Input material:
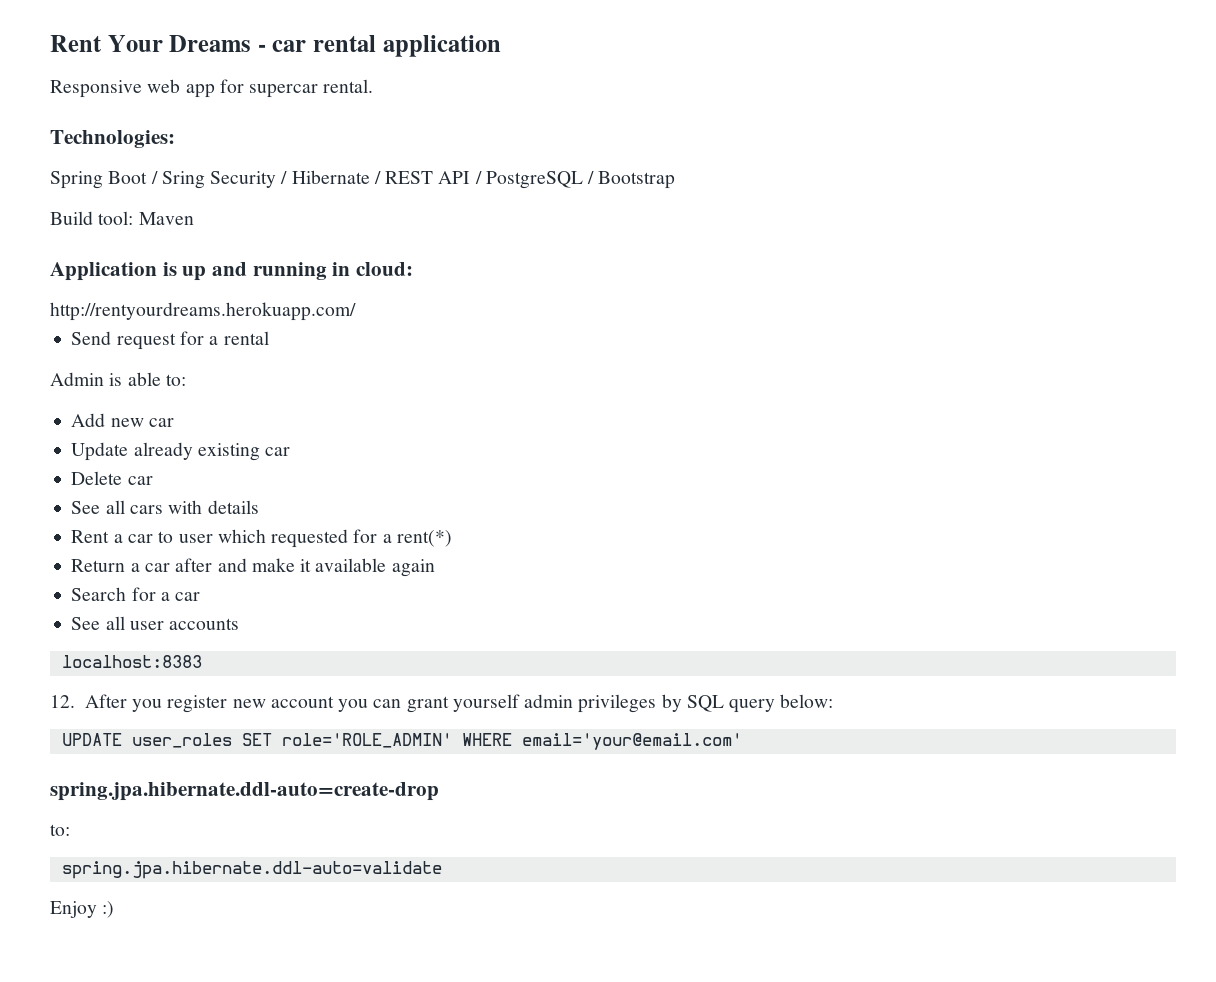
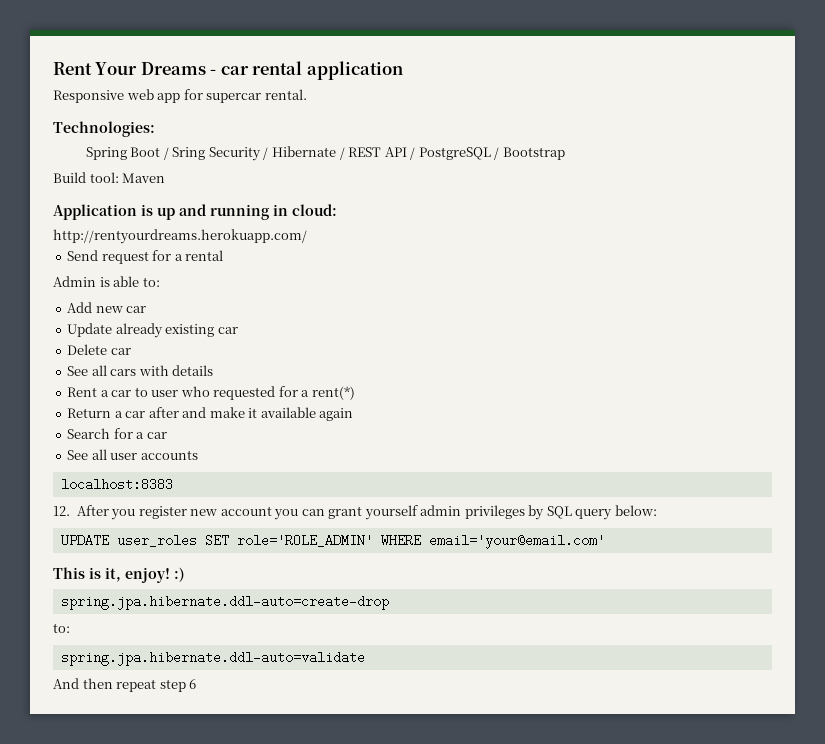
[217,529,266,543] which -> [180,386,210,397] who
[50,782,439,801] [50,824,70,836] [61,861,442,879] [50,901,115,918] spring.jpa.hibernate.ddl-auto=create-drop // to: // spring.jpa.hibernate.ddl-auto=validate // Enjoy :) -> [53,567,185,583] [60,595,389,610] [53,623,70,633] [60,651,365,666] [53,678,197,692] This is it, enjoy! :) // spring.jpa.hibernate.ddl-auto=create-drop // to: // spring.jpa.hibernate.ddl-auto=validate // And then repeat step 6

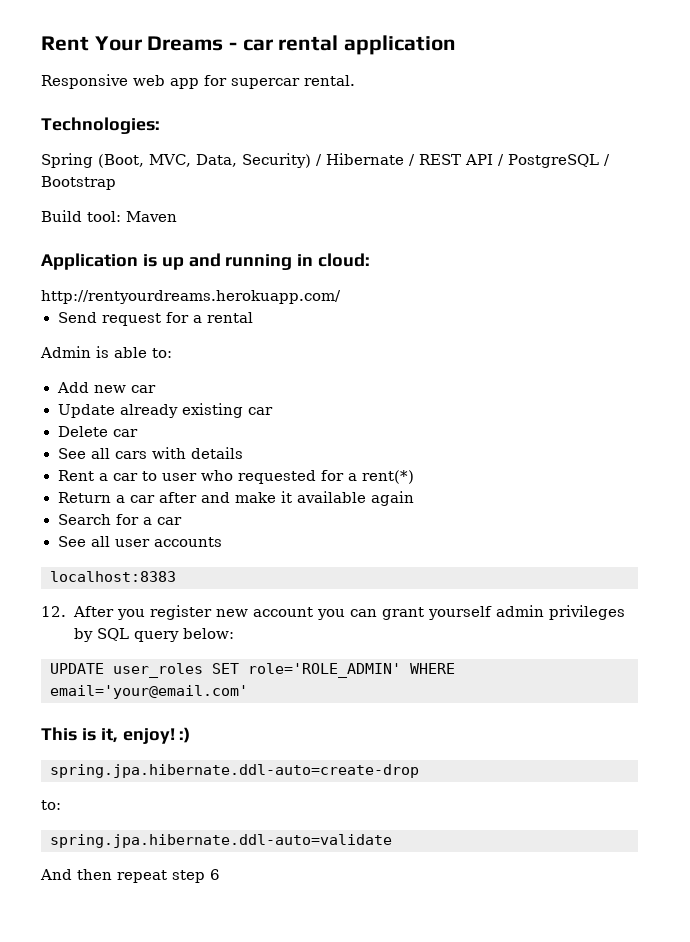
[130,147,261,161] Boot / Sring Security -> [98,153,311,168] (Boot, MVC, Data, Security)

==

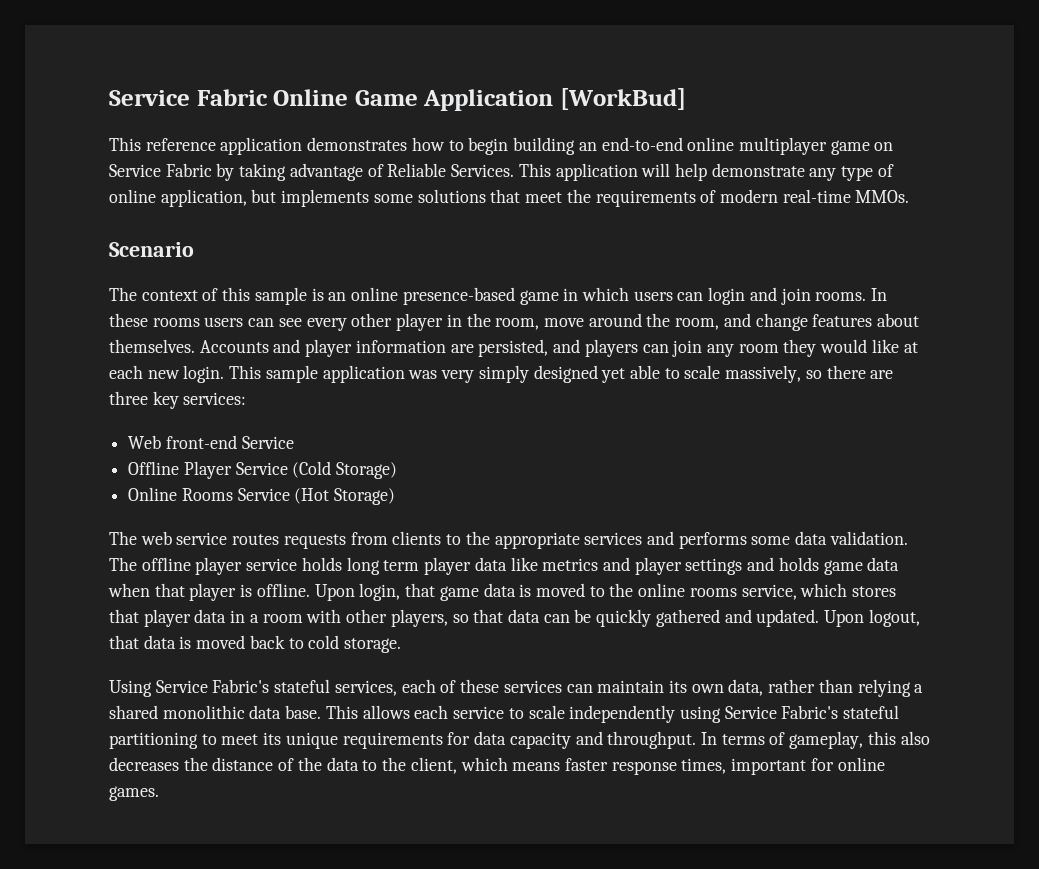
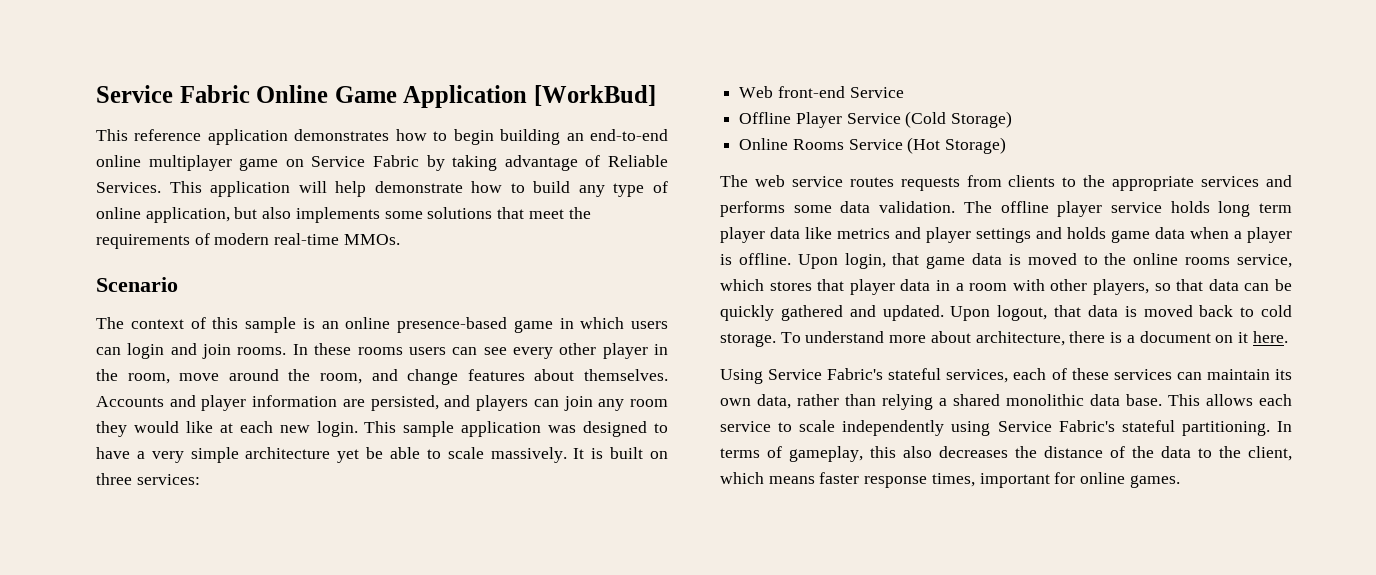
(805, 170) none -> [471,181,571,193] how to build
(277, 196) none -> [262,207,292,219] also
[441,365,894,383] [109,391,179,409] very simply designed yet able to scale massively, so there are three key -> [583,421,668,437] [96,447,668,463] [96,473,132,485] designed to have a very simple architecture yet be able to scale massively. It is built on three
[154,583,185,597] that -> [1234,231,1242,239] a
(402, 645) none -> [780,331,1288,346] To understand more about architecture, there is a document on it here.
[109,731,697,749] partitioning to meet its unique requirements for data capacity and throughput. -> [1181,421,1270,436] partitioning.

--

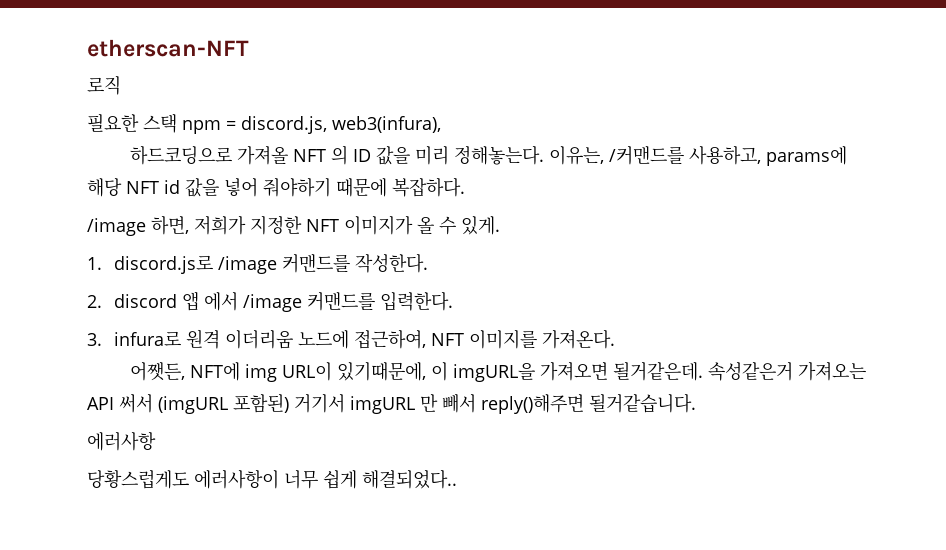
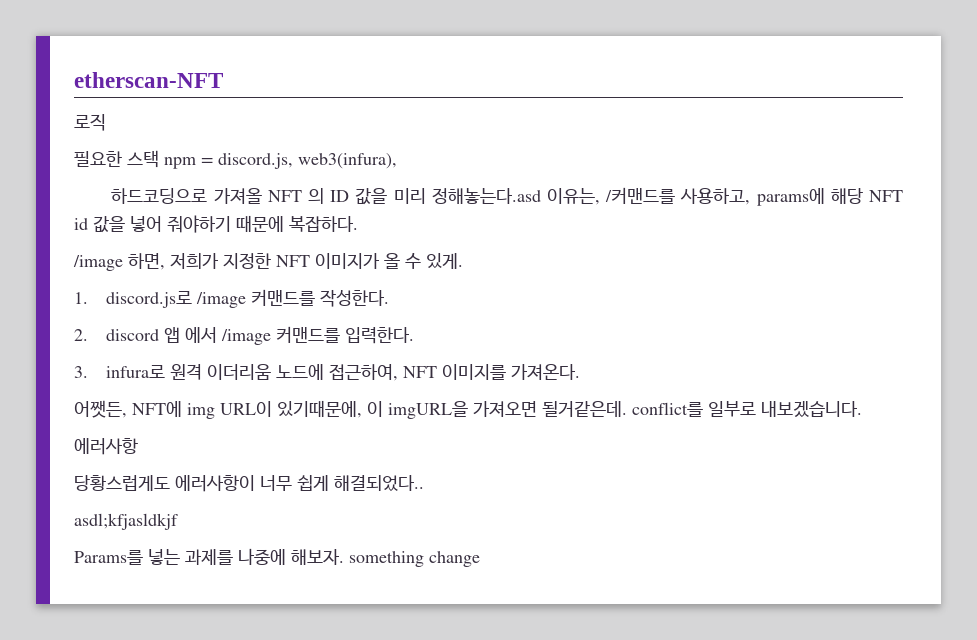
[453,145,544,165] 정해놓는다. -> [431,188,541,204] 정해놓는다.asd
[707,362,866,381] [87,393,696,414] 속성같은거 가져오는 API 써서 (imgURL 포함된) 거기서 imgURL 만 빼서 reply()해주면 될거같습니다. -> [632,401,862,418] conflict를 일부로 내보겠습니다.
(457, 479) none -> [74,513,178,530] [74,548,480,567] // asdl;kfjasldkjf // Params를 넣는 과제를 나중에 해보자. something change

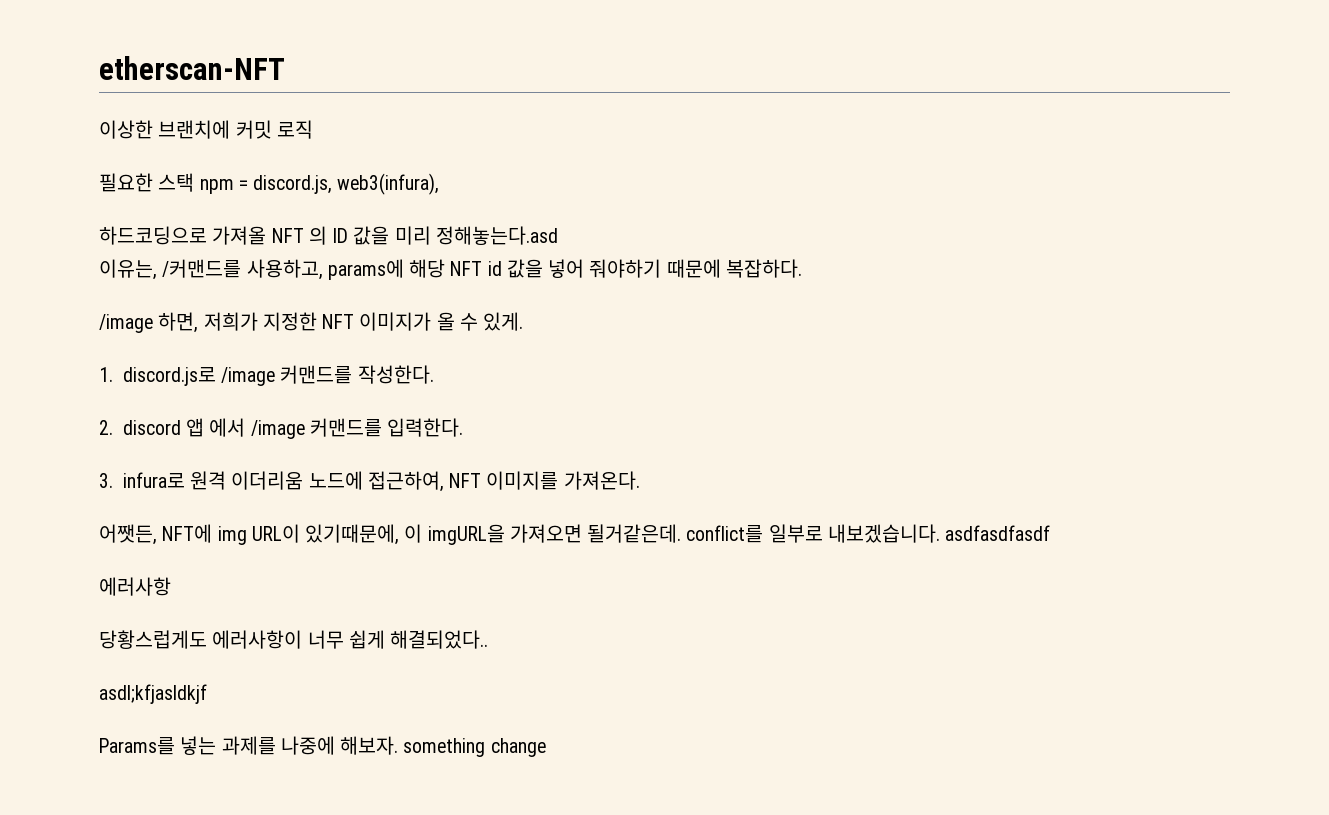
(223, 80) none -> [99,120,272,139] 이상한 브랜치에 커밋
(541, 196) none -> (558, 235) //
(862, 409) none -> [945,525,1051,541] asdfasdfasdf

Instructions for the task: Taking the material above, report how many of its lines contain the word "none". Add nothing else.

Response: 7